262 So. 2d 881 (1972)

ORLANDO SPORTS STADIUM, INC., a Florida Corporation, et al., Appellants, v. The STATE of Florida ex rel. Rom W. POWELL, As County Solicitor for Orange County, Florida, and Robert Eagan, As State Attorney for the Ninth Judicial Circuit of Florida, Appellees.

No. 41233.

Supreme Court of Florida.

April 5, 1972.

Rehearing Denied June 28, 1972.

*882 W.F. Simonet, of Fishback, Davis, Dominick & Simonet, Orlando, for appellants.

Robert L. Shevin, Atty. Gen., and Daniel S. Dearing, Chief Trial Counsel, Tallahassee, for appellees.

ADKINS, Justice.

This is an interlocutory appeal from the Circuit Court of Orange County, Florida, having been transferred to this Court from the District Court of Appeal, Second District.

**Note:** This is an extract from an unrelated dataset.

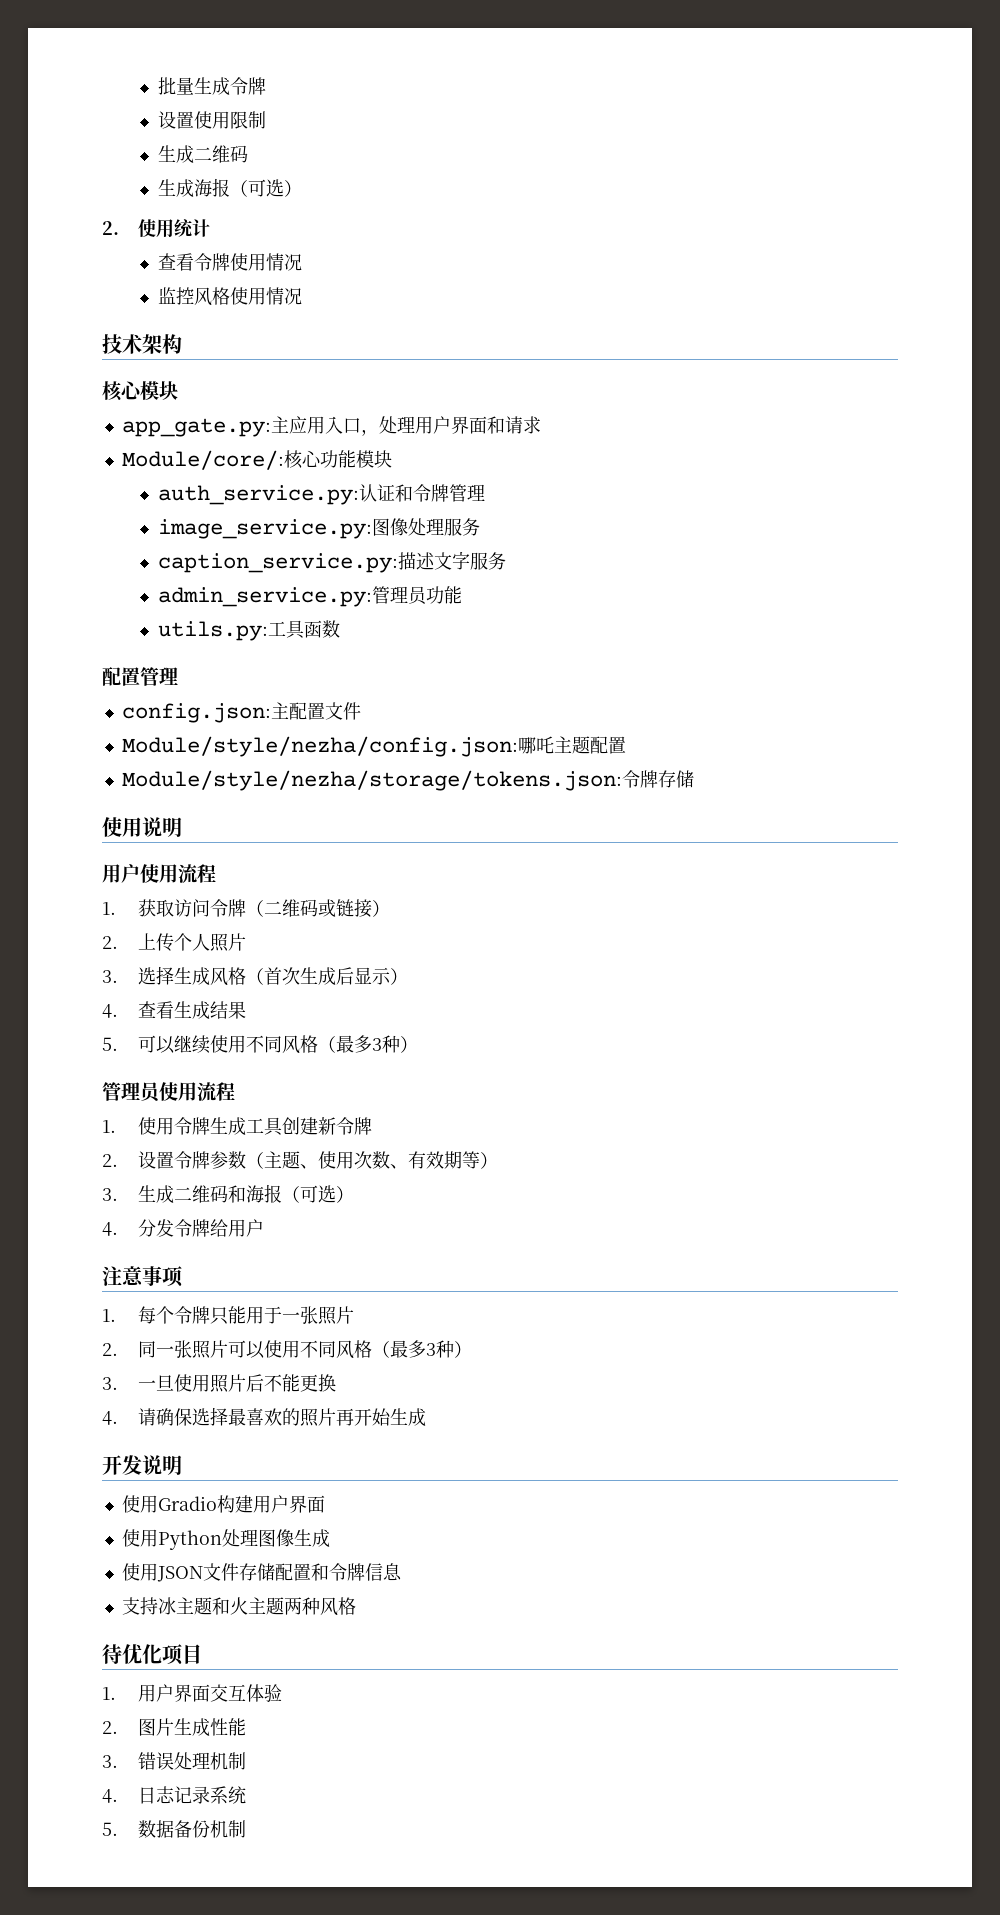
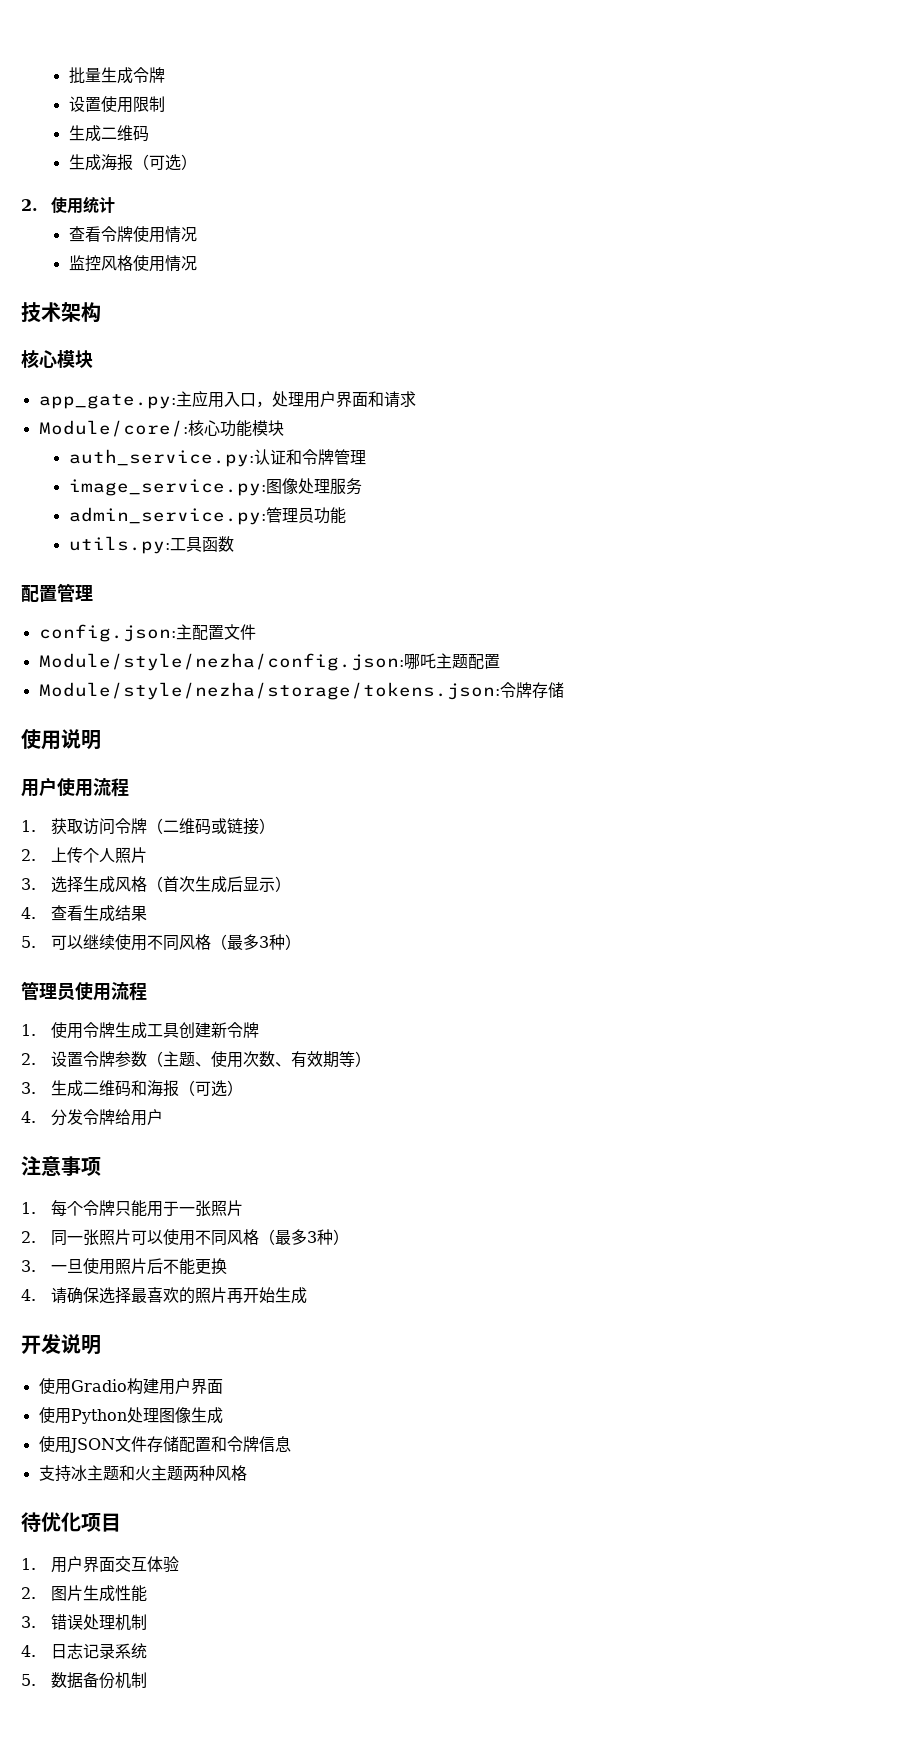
- caption_service.py:描述文字服务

The State of Florida upon the relation of Powell, the County solicitor, and Eagen, the State Attorney, filed an amended complaint seeking to abate or enjoin a public nuisance pursuant to Fla. Stat. (1970) Chapters 823 and 60, F.S.A. It was alleged that defendants Ashlock and wife were the owners of certain land on which a building known as Orlando Sports Stadium was situated. The defendant Orlando Sports Stadium, Inc., operated the Orlando Sports Stadium. The amended complaint then contained the following allegations:

"5. On June 6, 1970, and at divers times thereafter up to and including December 29, 1970, said premises were visited *883 by narcotic and other drug users for the purpose of unlawfully using hallucinogenic drugs, barbiturates, central nervous stimulants, amphetamines, narcotic drugs, habit forming drugs as described in Chapters 398, 404 or 500, Florida Statutes 1970. "6. The matters and things alleged in paragraph 5 above constitute a public nuisance, which public nuisance will persist in the future unless abated or enjoined by this Court."

By motion to dismiss, defendants attack the constitutionality of Chapters 823 and 60 as applied to them in this case.

Fla. Stat. § 823.05, F.S.A., provides, inter alia, that

"Whoever shall erect, establish, continue, or maintain, own or lease ... any place where any law of the state is violated, shall be deemed guilty of maintaining a nuisance, and the building, erection, place, tent or booth and the furniture, fixtures and contents are declared a nuisance. All such places or persons shall be abated or enjoined as provided in §§ 60.05 and 60.06."

Fla. Stat. § 823.10, F.S.A., reads as follows:

"Any store, shop, warehouse, dwelling house, building, vehicle, ship, boat, vessel, aircraft, or any place whatever, which is visited by narcotic or other drug users for the purpose of unlawfully using hallucinogenic drugs, barbiturates, central nervous stimulants, amphetamines, narcotic drugs, habit-forming drugs or any other drugs as described in chapters 398, 404 and 500, Florida Statutes, or which is used for the illegal keeping, selling, or delivering of the same, shall be deemed a public nuisance. No person shall keep or maintain such public nuisance or aid and abet another in keeping or maintaining such public nuisance."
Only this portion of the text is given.